Temp effects (slow, damage, boost, etc.)

Godot Version

4.3.rc3

Question

20 people shoot you applying different effects. Burn, poison, slow, stun, rate of fire change, gold earned change, scale changed, etc. Things stack, they last for different amounts of time, etc.

There are lots of ways to make this work. The most obvious is a lot of hard coded code and a lot of timers (or collapse effects into a timeline histogram or process an array of effects with a single polling timer on a fix poll cycle, etc.)

on_hit(hit: Hit):
if hit.effects[0].trait_affected = rate_of_fire:
    create timer(hit.effects[0].time)
    rate_of_fire *= hit.effects[0].value_change
elif hit.effects[0].trait_affected = health:
    blah
elif hit.effects[0].trait_affected = range:
elif hit.effects[0].trait_affected = scale:
elif hit.effects[0].trait_affected = movement_speed:

i can do this but it’s a lot of boring code. i thought i heard a rumor that GDScript has more elegant ways of handling this sort of thing. Maybe:

on_hit(trait_name, change, duration):
self.modify_property(trait_name, self.get(trait_name) + change)
create timer stuff

Buffing, debuffing and DoT are common enough i figure a bazillion people have come up with clever, elegant, efficient ways to do this.
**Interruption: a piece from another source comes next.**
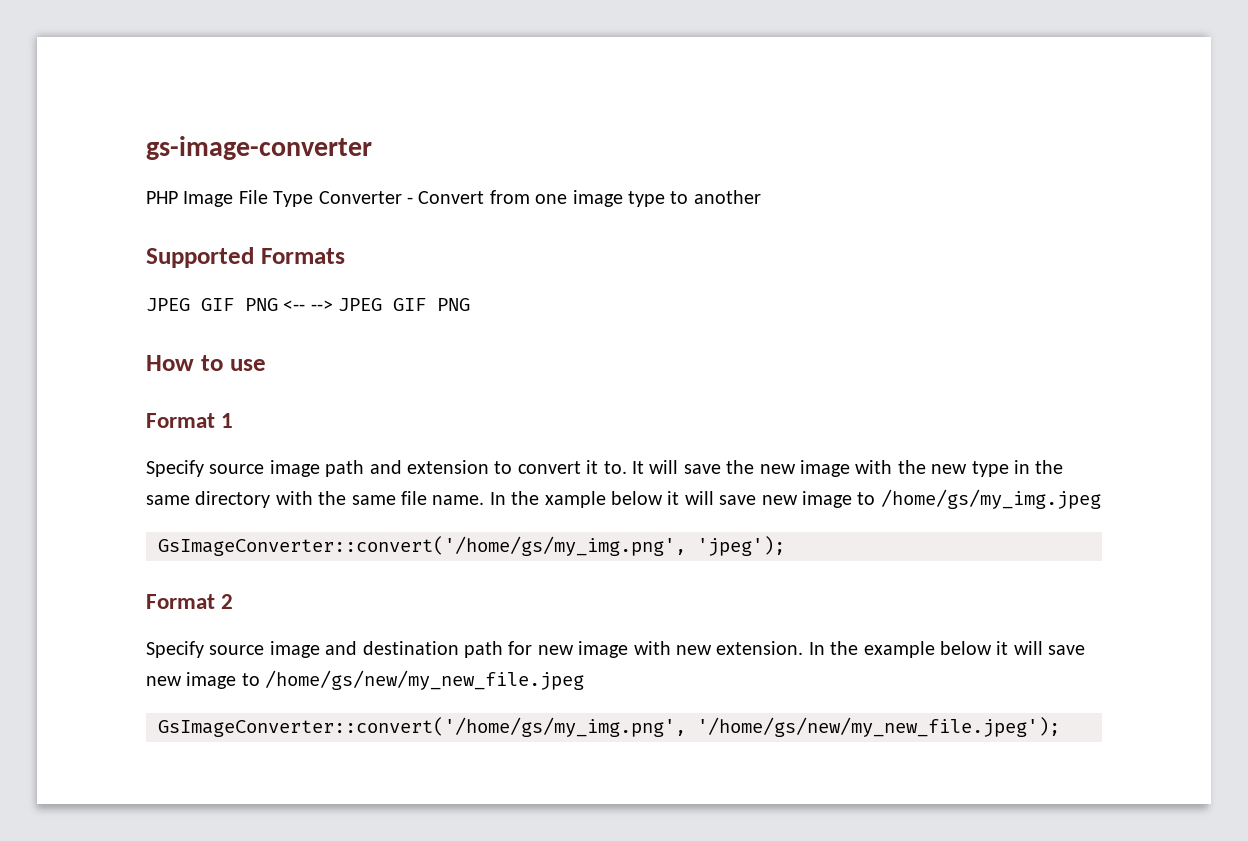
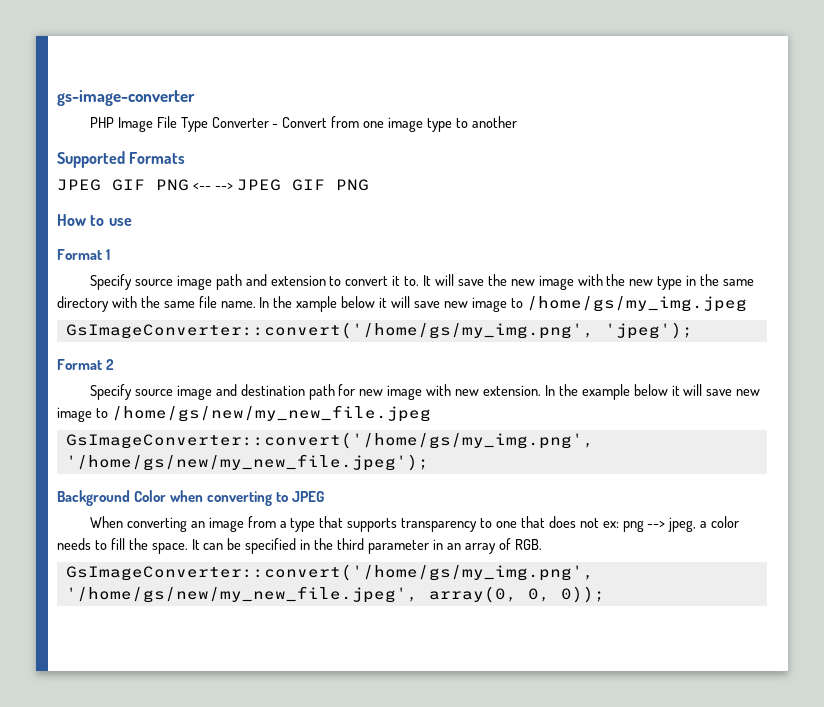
(1060, 727) none -> [57,490,325,506] [89,516,740,532] [57,538,542,554] [65,564,594,581] [65,586,605,603] // Background Color when converting to JPEG // When converting an image from a type that supports transparency to one that does not ex: png --> jpeg, a color needs to fill the space. It can be specified in the third parameter in an array of RGB. // GsImageConverter::convert('/home/gs/my_img.png', '/home/gs/new/my_new_file.jpeg', array(0, 0, 0));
Anyone here know some?

I would have said you create a base class for all DoT effects (damage over time)
that has variables like name, ticks, strength and init_dot(), apply_on_hit() and _process() method.
Whenever an enemy applies an effect to the player, instantiate the DoT to the player and add it to a node_container (like %DoTs) and activate the DoT via init_dot().

  • init_dot(): Sets all the variables and activates the process() method
  • _process(): Will count the time up and call apply_on_hit() method once per second
  • instead of _process() you can also just use a timer and reset the timer when _on_finished signal
  • apply_on_hit(): Will damage or heal the player and count the tick variable down by 1. If tick reaches zero, queue_free() the entire dot

Of course you can then think about creating deeper mechanics. Like the decision if multiple dots are applied of the same type (like poison).

  • Do the dots stack?
  • Do the dots refresh upon reapplying?

Upon being applied a dot, you can loop through the dot container and see when a dot of same type is already applied. If yes, then call that node and _refresh_dot(). Or maybe you want to disregard that and treat each dot of same type as a separated entity.